(Beginning of Input records)

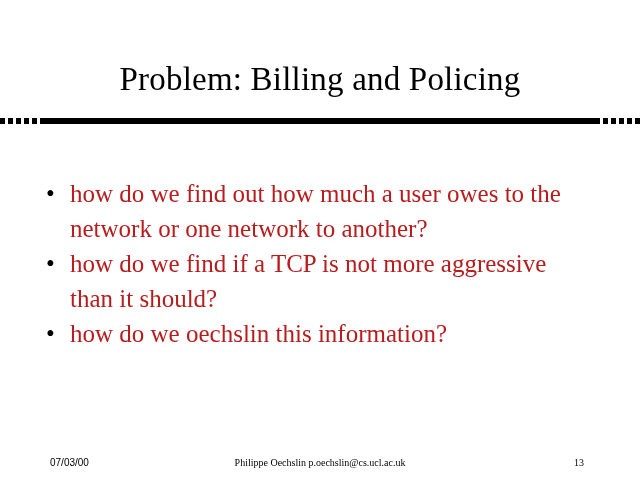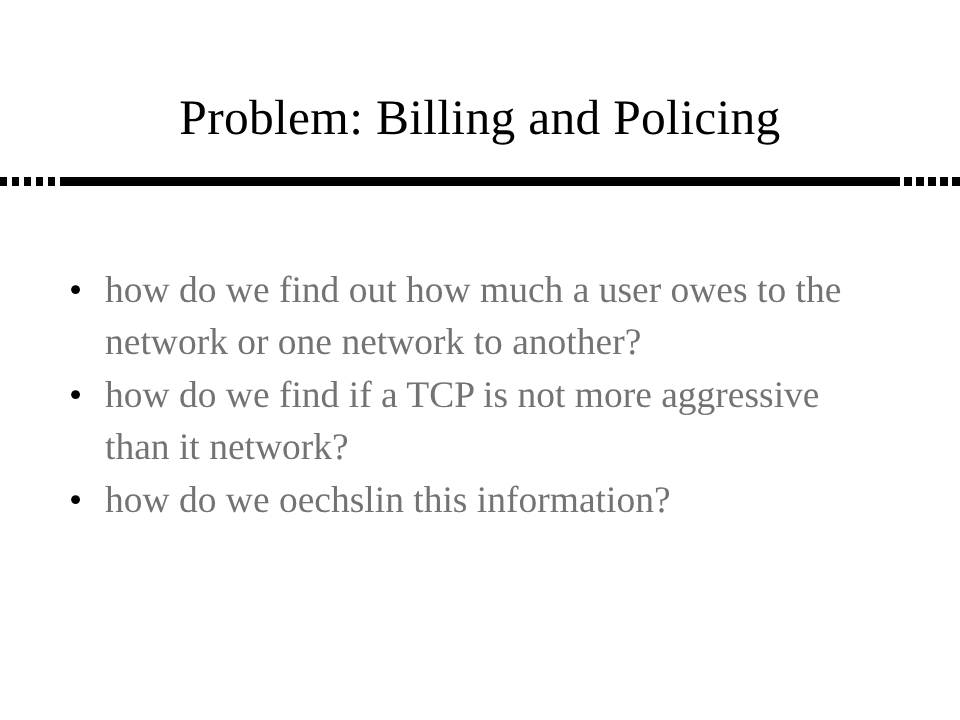"how do we find out" .bullet-text { color: #737373 -> #b91c1c }
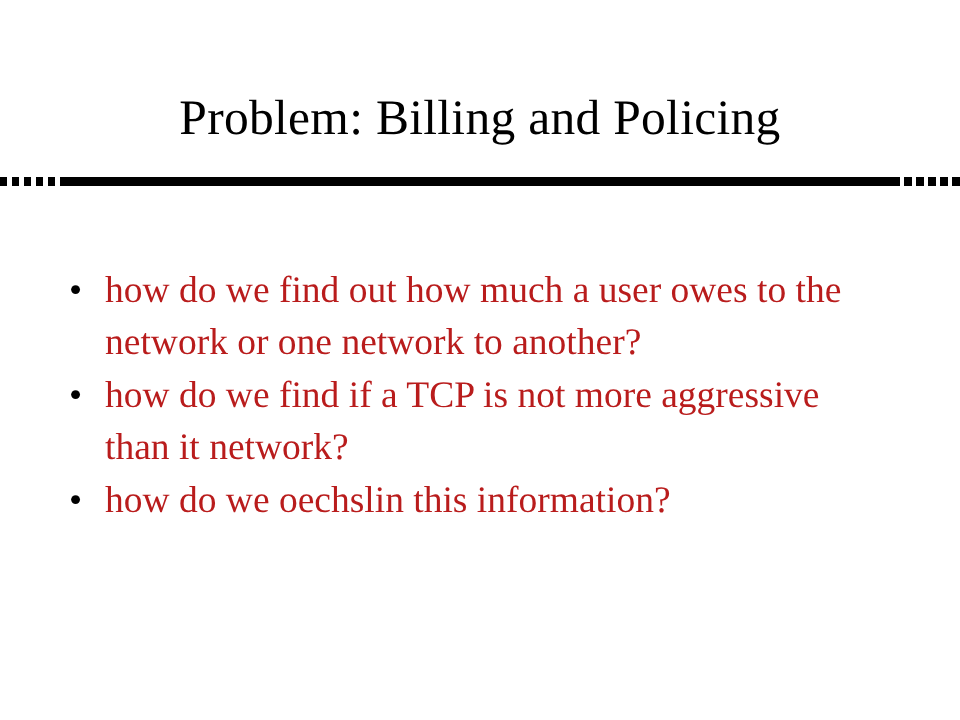"how do we find if" span.bullet-text { text: network -> should }
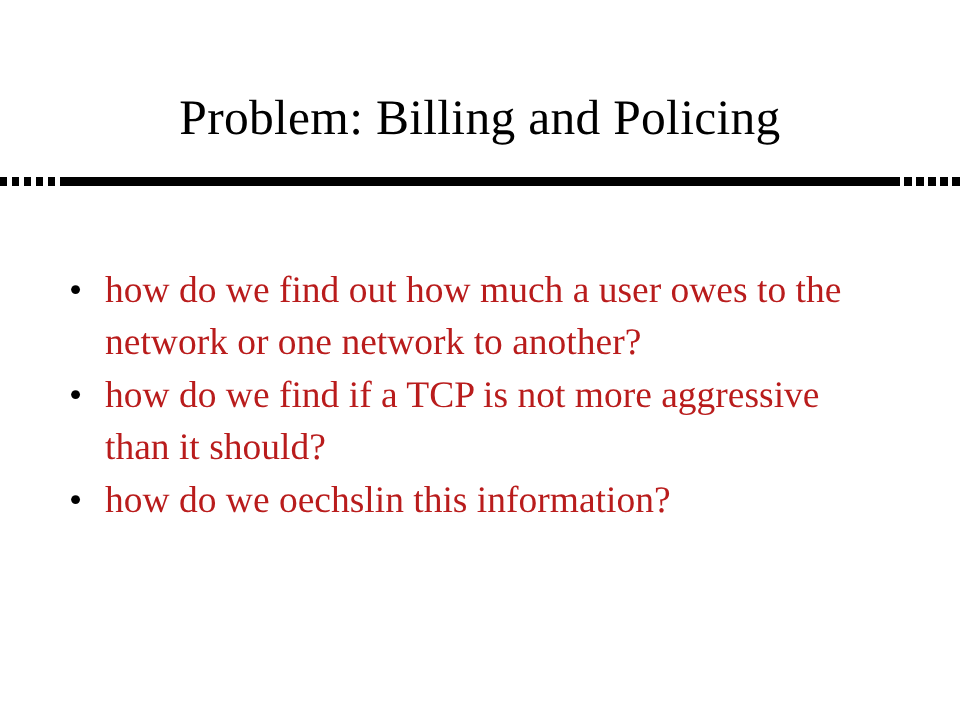"07/03/00" div.footer { html: none -> <div> <span>07/03/00</span> <span>Philippe Oechslin p.oechslin@cs.ucl.ac.uk</span> <span>13</span> </div> }
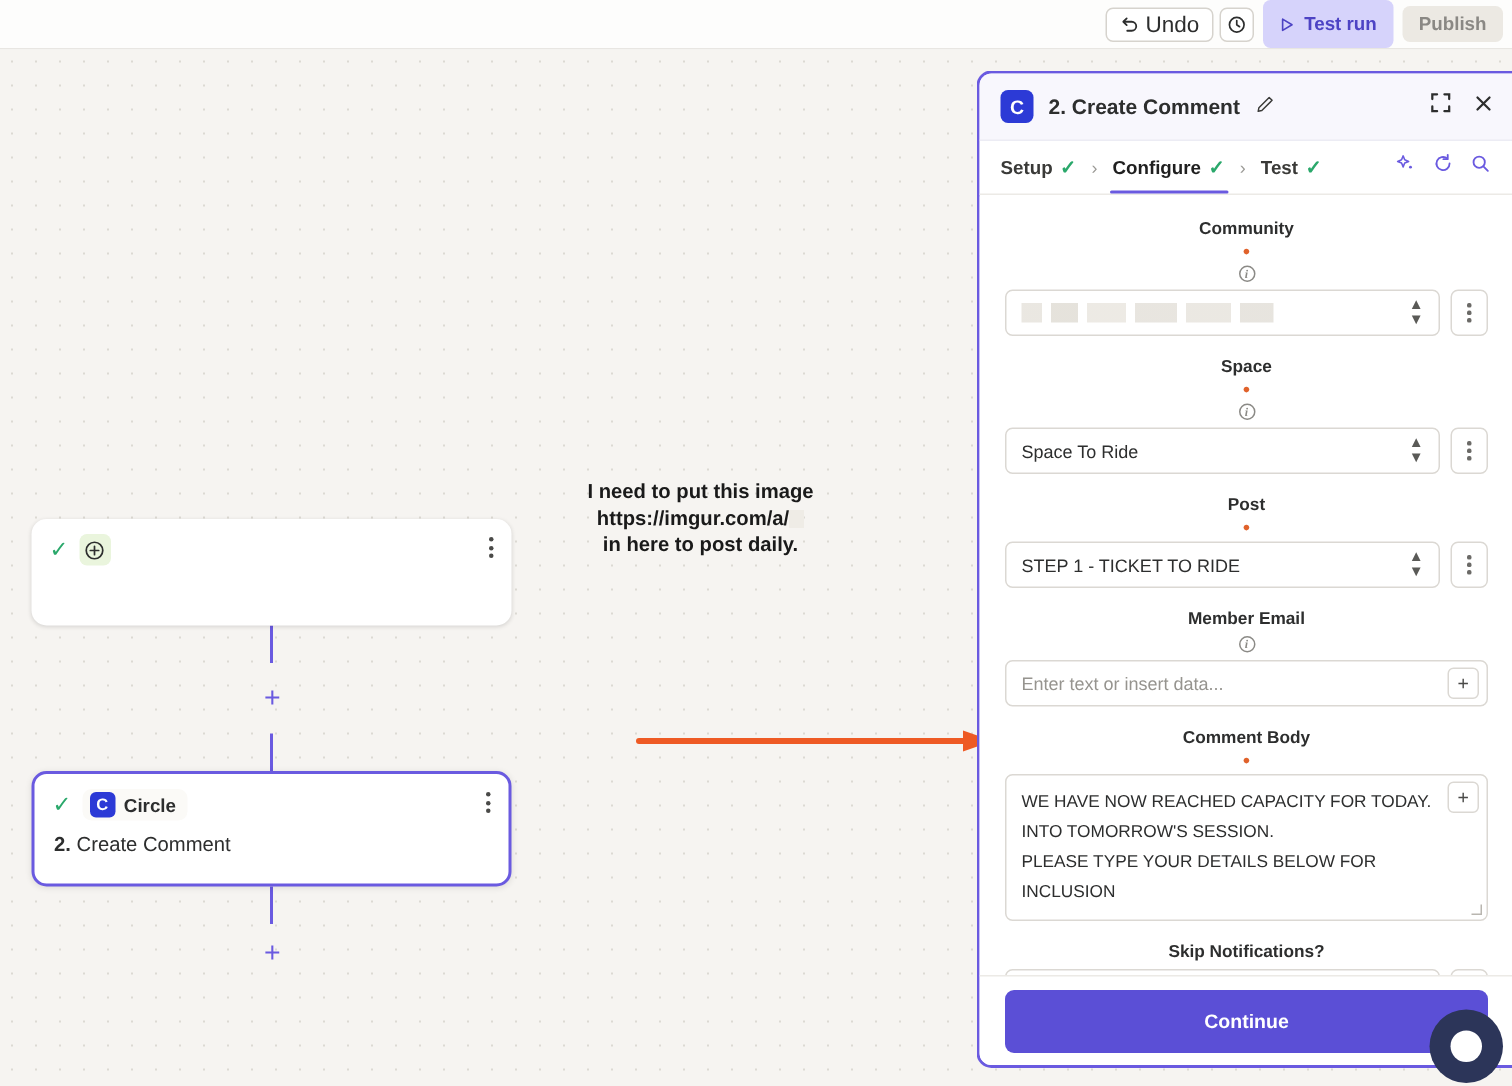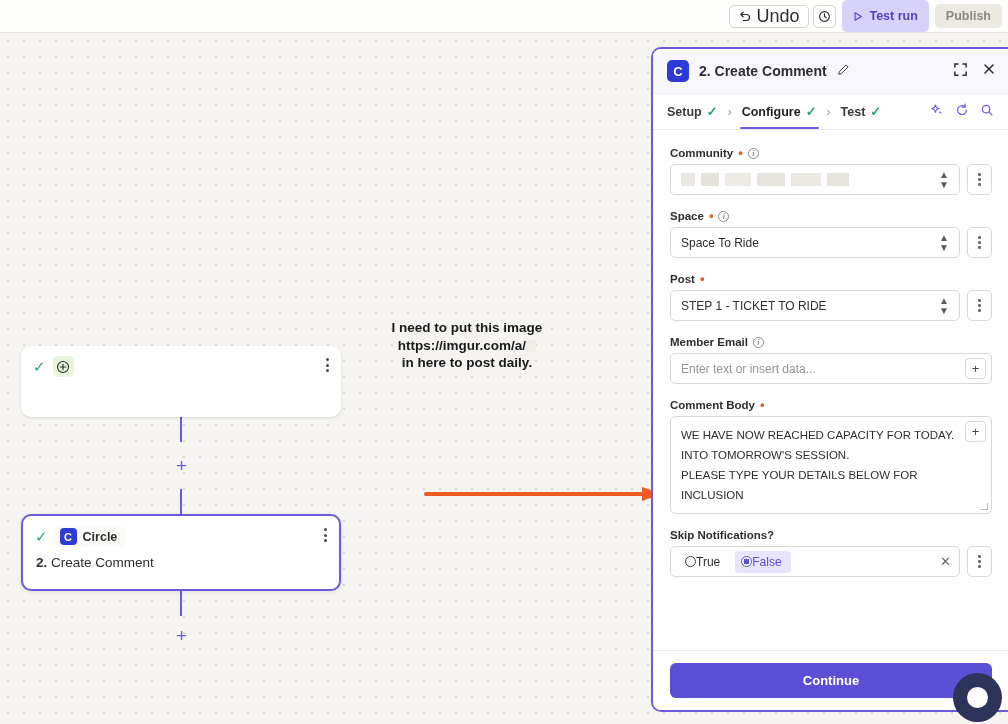"Undo" .btn-undo { font-size: 18px -> 15px }
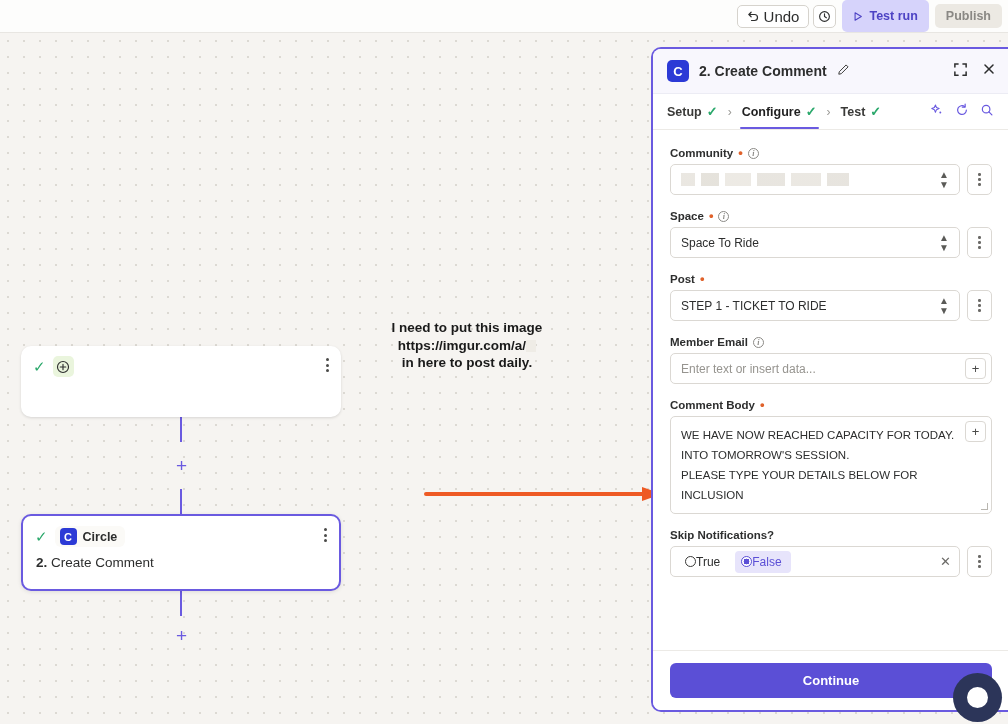"Community" .flabel { flex-direction: none -> column }
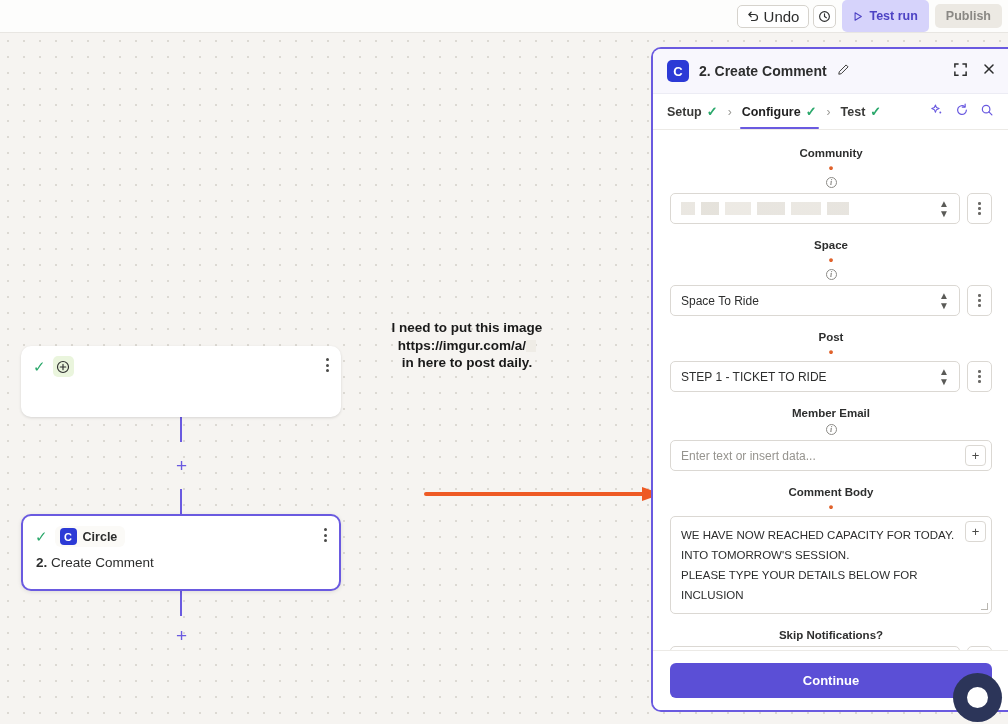"Continue" .btn-continue { height: 35px -> 42px }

(End of Input records)

Assignment -> Leave out the pictures and repeat the lines from the start of the material through the line with "font-size: 18px ->", inclusive.

The completed task ->
"how do we find out" .bullet-text { color: #737373 -> #b91c1c }
"how do we find if" span.bullet-text { text: network -> should }
"07/03/00" div.footer { html: none -> <div> <span>07/03/00</span> <span>Philippe Oechslin p.oechslin@cs.ucl.ac.uk</span> <span>13</span> </div> }
"Undo" .btn-undo { font-size: 18px -> 15px }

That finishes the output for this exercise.